My job is about accountability, so that governments know there is someone watching. That makes all of us safer.

Jennifer Gibson

When Jennifer Gibson started her MPhil at Cambridge in 2001 as part of the inaugural class of Gates Scholars, no-one knew what it meant to be a Gates Cambridge Scholar. Twenty years later, Jennifer is now a human rights lawyer focused on national security issues, something she never could have anticipated, but which she credits in no small part to her time as a Gates Cambridge Scholar.

Arriving in Cambridge that first year, Jennifer says, was a bit like arriving to a party nobody knew had started. Nothing was really established, not even the process for getting your scholarship award. Each college was doing it differently. Jennifer and her fellow scholars in the inaugural year of the programme felt they needed a voice so they could liaise with the Gates Cambridge Trust about issues that affected them and bring scholars together. Through a democratic process where scholars sought to figure out for themselves how they could represent the broad diversity of the scholarship body the Gates Cambridge Scholars Council was born. “We wanted everyone to feel part of it,” says Jennifer, who likens it to setting up a non-profit.

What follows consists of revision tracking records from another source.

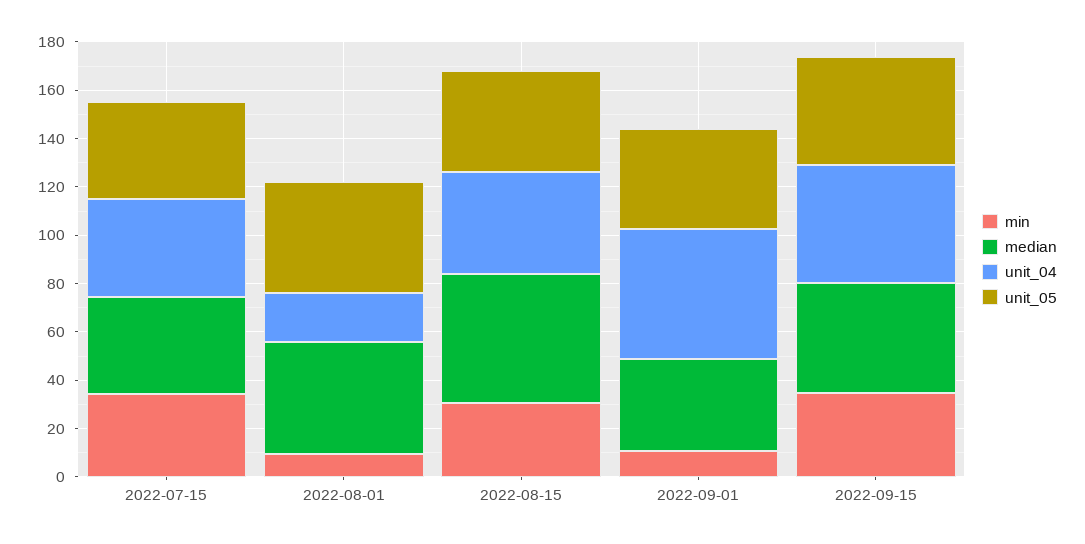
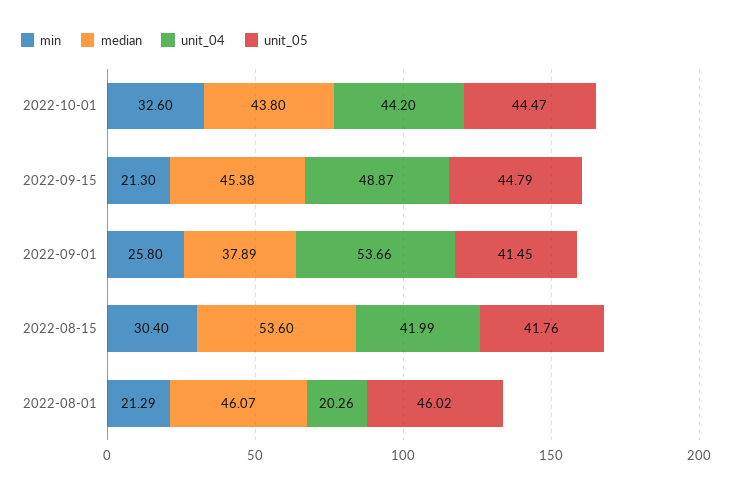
min, 2022-07-15: 35 -> none
median, 2022-07-15: 40 -> none
unit_04, 2022-07-15: 40 -> none
unit_05, 2022-07-15: 40 -> none
min, 2022-08-01: 10 -> 21.29
min, 2022-09-01: 10 -> 25.8
min, 2022-09-15: 35 -> 21.3
min, 2022-10-01: none -> 32.6
median, 2022-10-01: none -> 43.8
unit_04, 2022-10-01: none -> 44.2
unit_05, 2022-10-01: none -> 44.47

The scholars had to figure out how Cambridge worked and who they needed to speak to to get things done. There was some debate at the time about whether Gates Cambridge scholars should have such a platform or should try to integrate. In all of this the scholars were helped tremendously, says Jennifer, by the first Gates Cambridge Provost, Gordon Johnson, who operated an open door policy and was always willing to listen to what the scholars had to say.  Through the Council and its events, including a speaker series and orientation, a sense of allyship and identity formed and strong friendships were forged which, a few years later, led to the setting-up of the Gates Cambridge Alumni Association.

“The scholar-led nature of the community is its strength,” says Jennifer. “It makes it quite unique. It’s a scholarship that you can make your own. It felt like we could create a real multicultural space for international friendships around a shared belief that the scholarship was more than a pay cheque, that it had a bigger purpose.”

A transformative effect

Jennifer says Cambridge – and particularly Gates Cambridge – had a transformative impact on her career, helping her build the skills she uses daily in her human rights work as a lawyer advocating on behalf of civilians killed in drone strikes.

Jennifer says: “The best thing about Gates Cambridge and Cambridge generally was acquiring the ability to have conversations with anyone about anything. Now as a lawyer and working with governments, I realise what a key skill it is to be able to put people at ease and to ask the right questions even when you don’t know the area that person works in. In Cambridge, you often find yourself sitting at dinner next to people from completely different backgrounds to you and you have the most stimulating conversations. All the while you are developing skills you do not even realise you are developing. Cambridge taught me how to question and in turn, teach myself, a skill that can take you anywhere.”

Twenty years later, she says, Gates Cambridge still comes up in her daily life in almost unnoticeable ways, whether through keeping in touch with old friends, in public speaking or in her ability to engage with others and find common ground.

Early years

Jennifer was born in Michigan and went to Alma College, a small liberal arts college in Michigan which she graduated from with a multidisciplinary degree in foreign service. Before her degree she says she was convinced she would be a corporate lawyer, but Alma was very much a fork in the road that saw her taking the path less travelled. While at Alma she became involved in Alma’s award-winning Model UN team. Jennifer credits the Professor who ran the programme, Dr Derick Hulme, with changing her life. He not only challenged Jennifer, but also encouraged her to apply for national scholarships, something Jennifer wasn’t even aware existed.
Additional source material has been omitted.